Start by checking the ID tags of all items as that will give you an idea of the size inverter. Then you want to use a watt meter to record what each item uses for power in a 24 hour period. That will tell you how much stored power you need. That & where you live will tell you how much in solar panels you will need.


----------



## Salt-N-Pepper (Aug 18, 2014)

Start by reading everything you can.

You are not going to be able to just go to Home Depot or Harbor Freight and pick up a couple of cheap panels and have that run the stuff you are wanting to run. It's not that easy.

3 things you have to address. 

1) Collection. This includes the panels, charge controller and all the fittings for those things

2) Storage. This includes your battery bank, and this is the heart of your system.

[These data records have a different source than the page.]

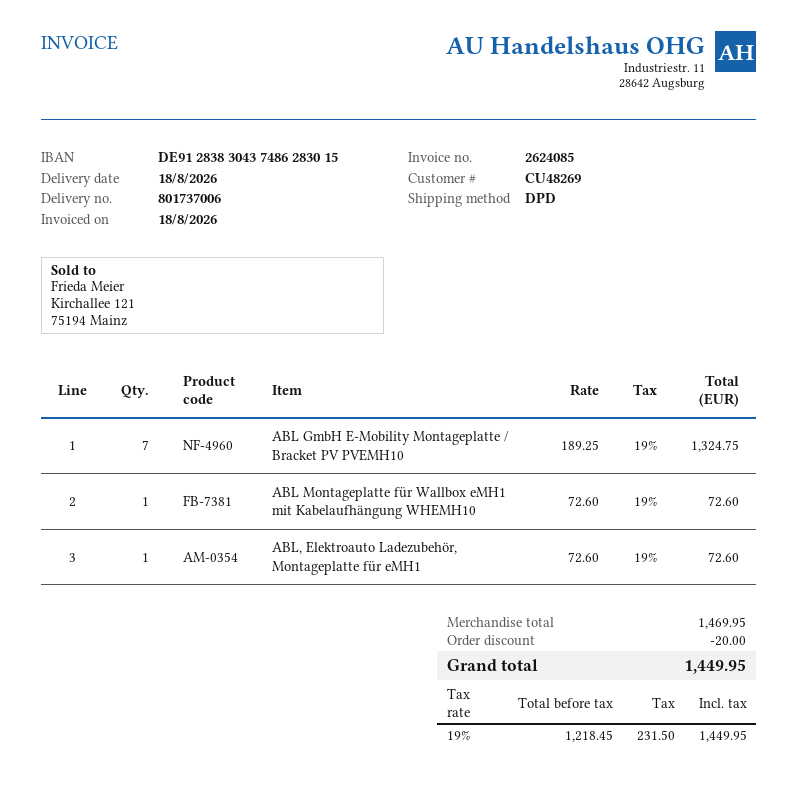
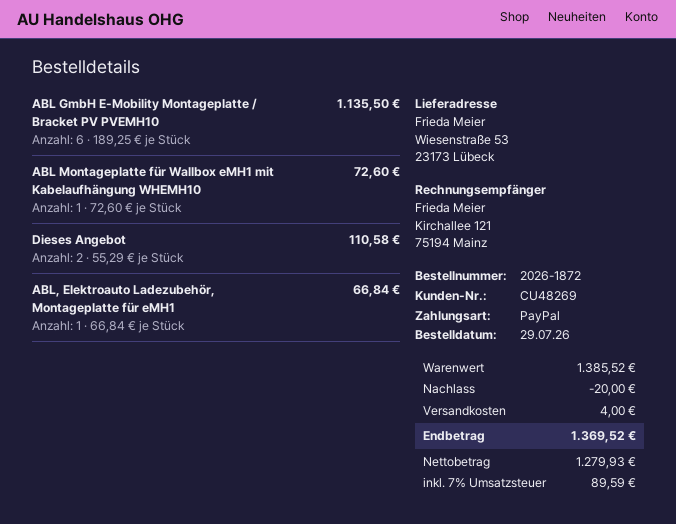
ABL GmbH E-Mobility Montageplatte / Bracket PV PVEMH10: 7 x 189.25 = 1324.75 -> 6 x 189.25 = 1135.50
ABL, Elektroauto Ladezubehör, Montageplatte für eMH1: 1 x 72.60 = 72.60 -> 1 x 66.84 = 66.84
Dieses Angebot: none -> 2 x 55.29 = 110.58
subtotal: 1469.95 -> 1385.52
shipping: none -> 4.00
net: 1218.45 -> 1279.93
tax: 19% = 231.50 -> 7% = 89.59
total: 1449.95 -> 1369.52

3) Distribution. This includes your inverted (should you choose to use one so that you can use normal AC appliances).

What you are going to have to do is decide what, EXACTLY, you want to power off-grid, how much power that takes, then you are going to have to size a system that collects and stores MORE power than what you plan to use, after calculating the loss in the inefficiency of inverting AC to DC. Your battery bank is going to have to be big enough to store up energy during no or reduced load times.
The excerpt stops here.